В этом заключается великое открытие Песталоцци; мы резюмируем его коротким лозунгом – «социальная, педагогика». Делали попытки умалить значение этого факта, говоря, что все это само собой разумеется и, в сущности, всегда принималось во внимание, что воспитывает только общество, а воспитание только обосновывает общество.

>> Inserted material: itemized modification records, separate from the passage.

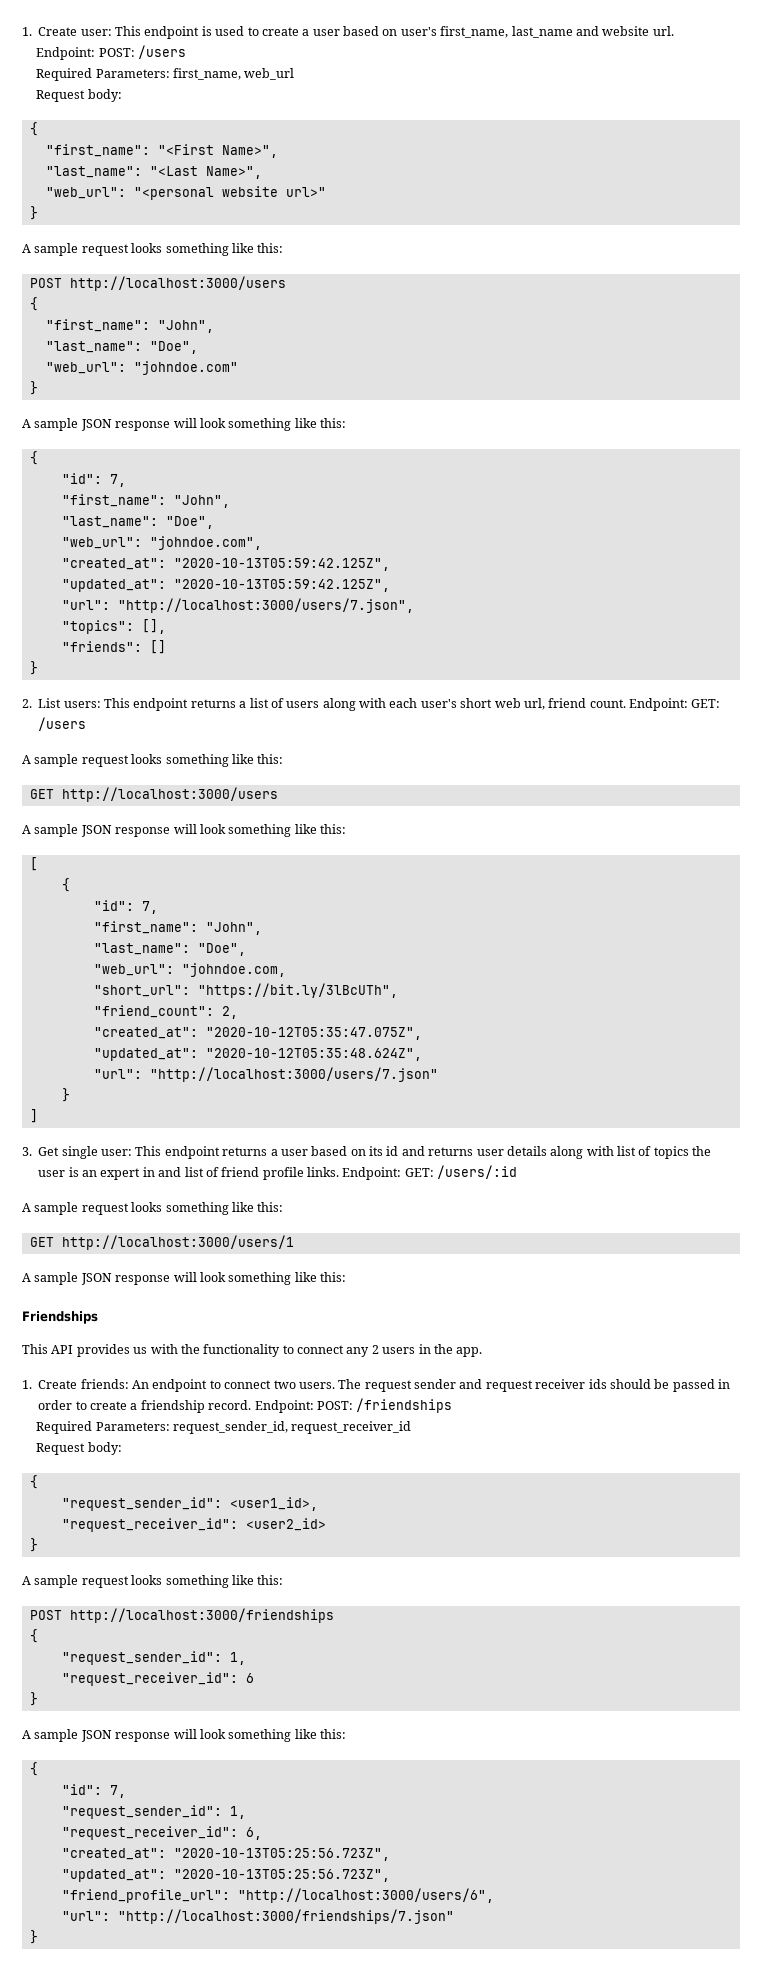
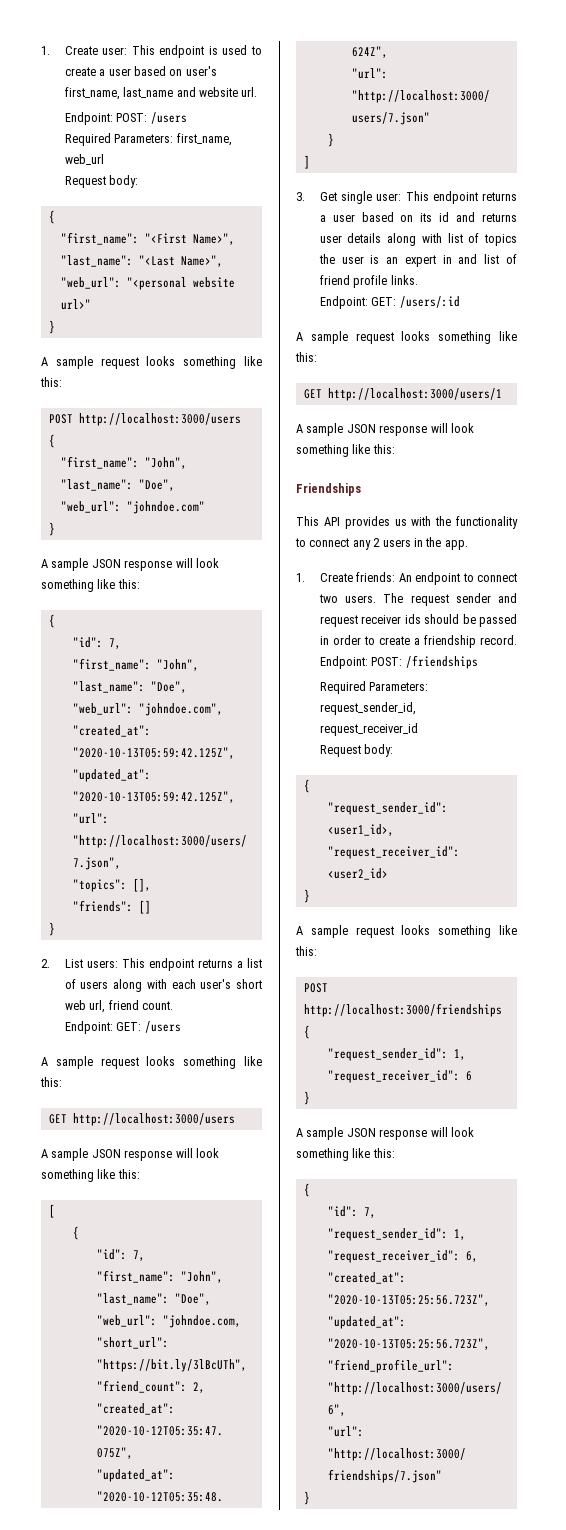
- 2. List users: This endpoint returns a list of users along with each user's short web url, friend count. Endpoint: GET: /users
+ 2. List users: This endpoint returns a list of users along with each user's short web url, friend count.
+ Endpoint: GET: /users
- 3. Get single user: This endpoint returns a user based on its id and returns user details along with list of topics the user is an expert in and list of friend profile links. Endpoint: GET: /users/:id
+ 3. Get single user: This endpoint returns a user based on its id and returns user details along with list of topics the user is an expert in and list of friend profile links.
+ Endpoint: GET: /users/:id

Конечно, это верно, но верно также и то, что в настоящее время нет правильного здорового отношения между воспитанием и обществом, а значит, и социальная педагогика со всей строгостью ее требований в том виде, как мы познакомились с ней по Песталоцци, не осуществлена, а должна быть еще создана. Таким образом, этот лозунг действительно на месте.
Важно прежде всего то, что воспитание народа не является изолированной задачей, а оно должно вступить в связь с целым народной жизни. Ведь оно должно воспитывать для жизни и вместе с тем само это воспитание органически входит в общую жизнь народа. Следовательно, ни один из факторов, обосновывающих вообще народную жизнь в обществе, не может пройти бесследно для задачи народного образования. Необходимо при этом подчеркнуть особенно то, что Песталоцци неустанно требует прежде всего собственного участия народа в выполнении задач народного воспитания. Так по крайней мере гласят его незабвенные слова: «Выглядит так, как будто люди не должны заботиться о своих собратьях; вся природа и вся история взывает к человеческому роду: каждый должен заботиться о себе сам, никто не позаботится о нем и никто не может о нем заботиться, и самое лучшее, что можно сделать для человека, – научить его делать это самому».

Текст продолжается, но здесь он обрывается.